Dabei ging es jedoch eher ruhig zu. Fan-Utensilien wie Deutschlandschal oder Fahne wurden von den beiden Engelskirchenern nicht gekauft, der deutschen Nationalelf wird – bei einem "ordentlichen" Spiel – im Geiste beigestanden. Bei den Montfortaner Patres in Marienheide ist heute Abend ebenfalls Fußball angesagt. Erst jedoch steht eine Jugendmesse mit anschließendem Grillen auf dem Programm. Um 21 Uhr geht es dann in den Gemeinschaftsraum vor den Fernseher, ganz ohne Trikot oder Schal.

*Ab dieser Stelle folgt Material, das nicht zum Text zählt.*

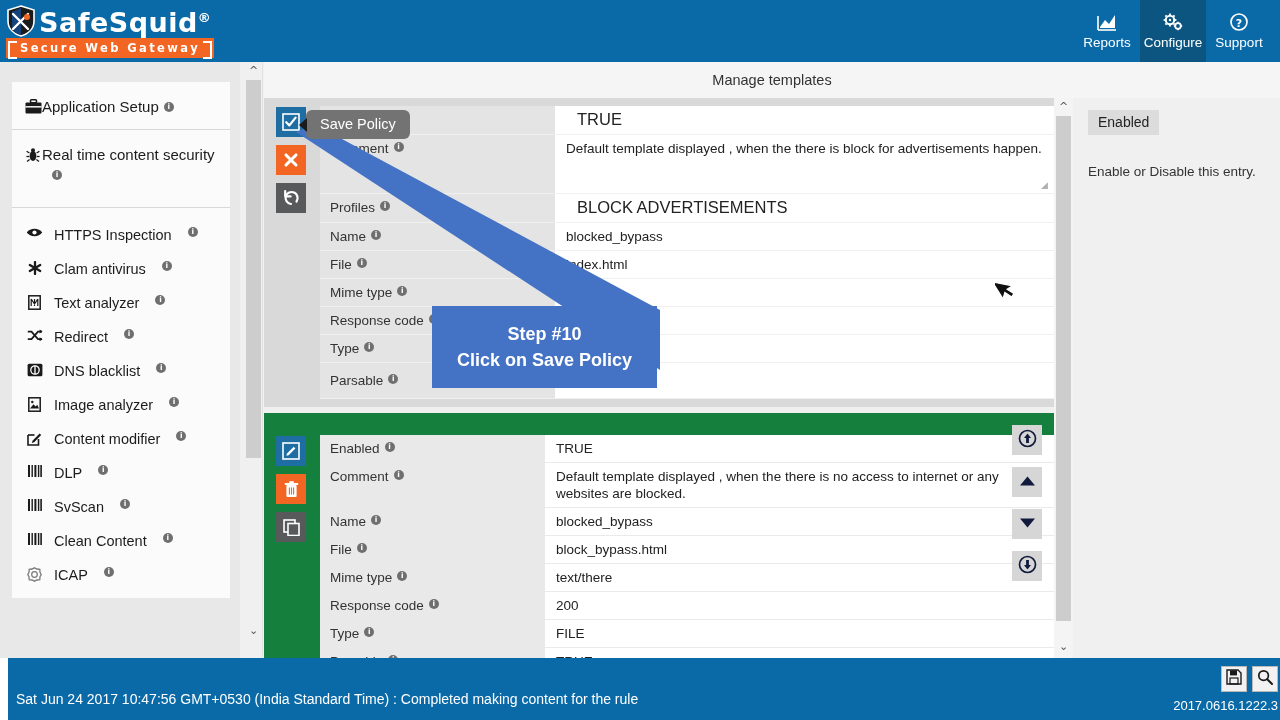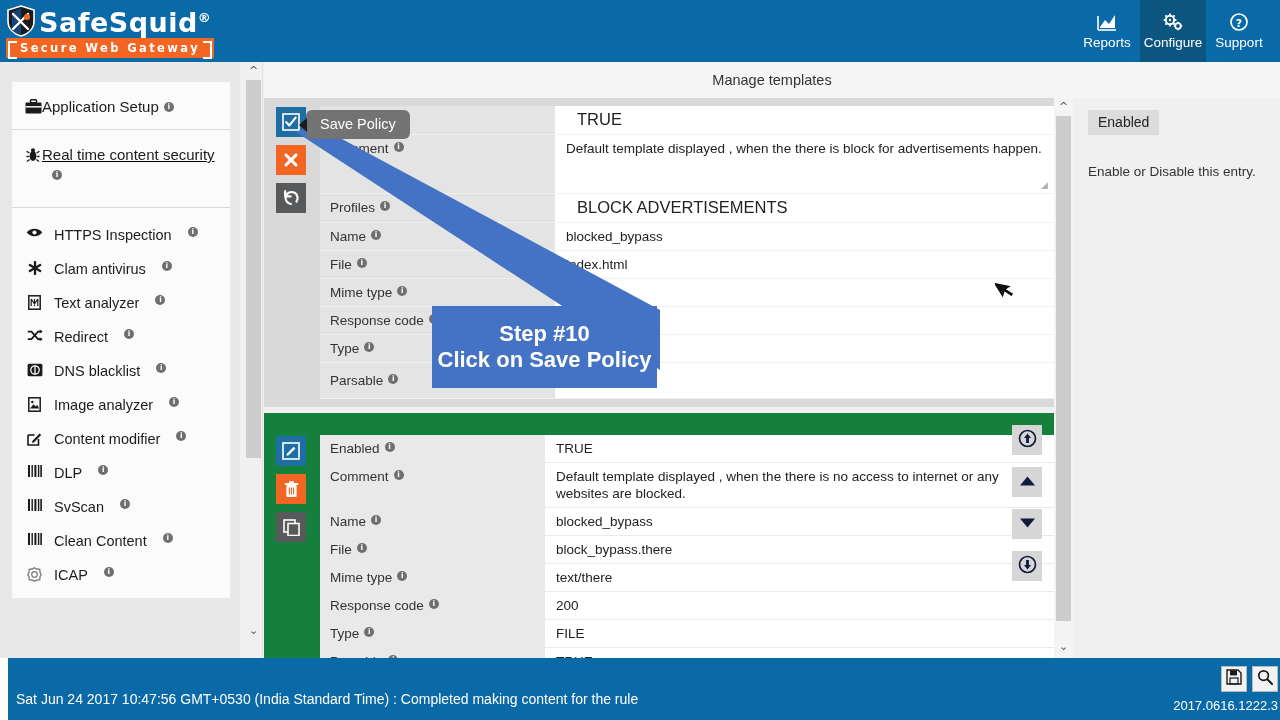"Real time content security" .side-top2 { text-decoration: underline -> none }
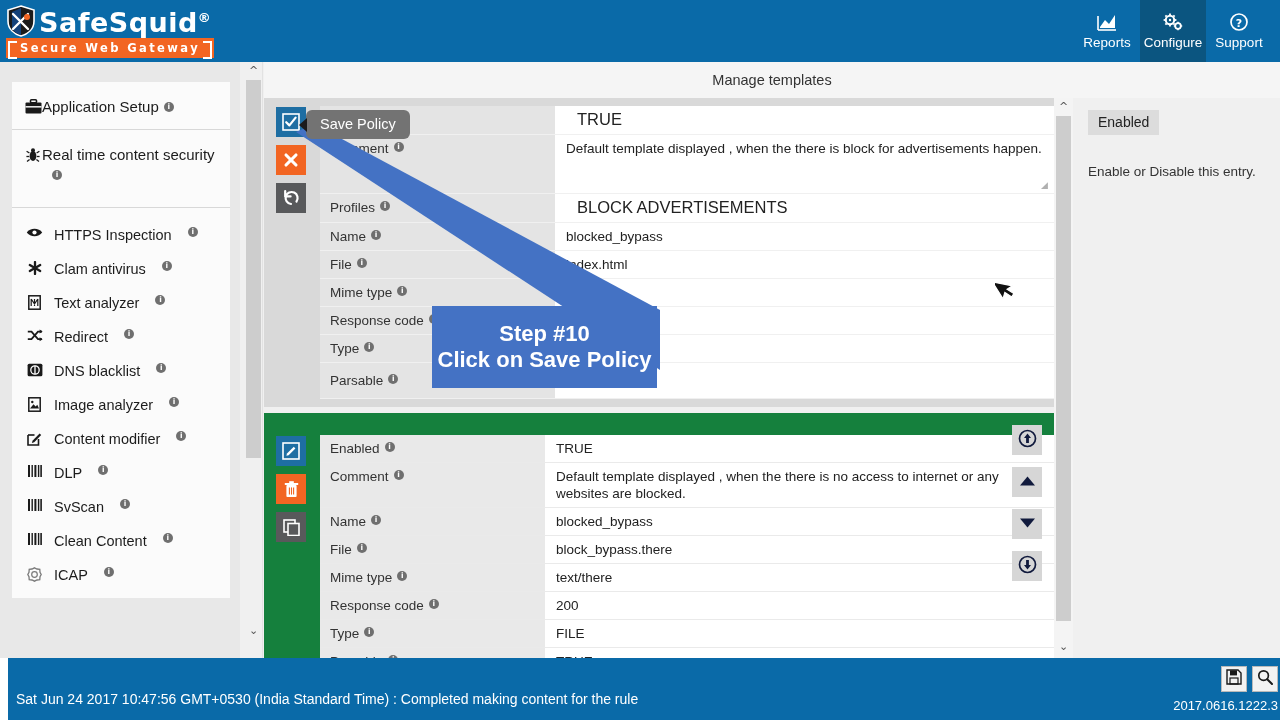"Step #10" .callout { font-size: 22px -> 18px }
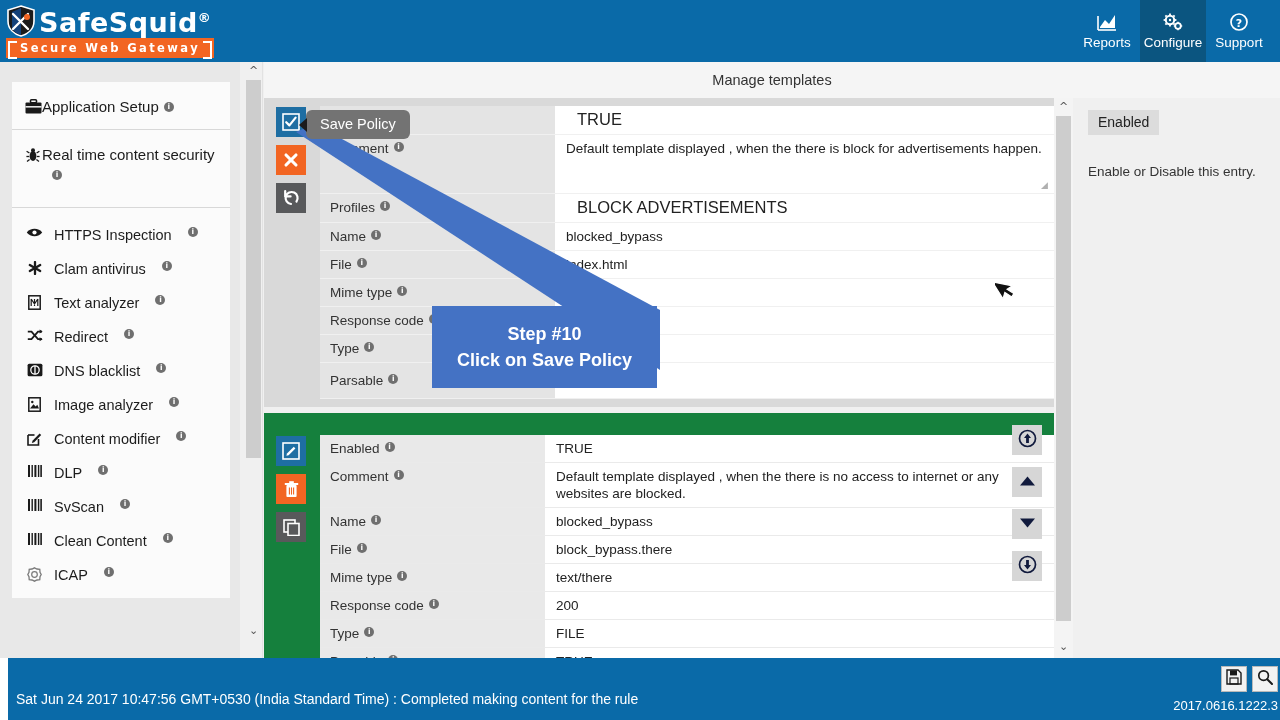"block_bypass.there" div.fval { text: bypass.there -> bypass.html }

Auch ein Rosenkranz für Klinsis Jungs wird vorher nicht gesprochen, denn das bessere Team schafft das auch so. Und das sind hoffentlich die Deutschen, auf die Pater Johannes Backwinkel selbstverständlich hofft. Sein „Kollege“ Bruder Johannes hat es nicht ganz so gut – für ihn ist Arbeiten im Heier Seniorenzentrum angesagt. „Aber da wird er auch auf den ein oder anderen Fernseher bei den Bewohnern schauen können“, ist sich Pater Backwinkel sicher.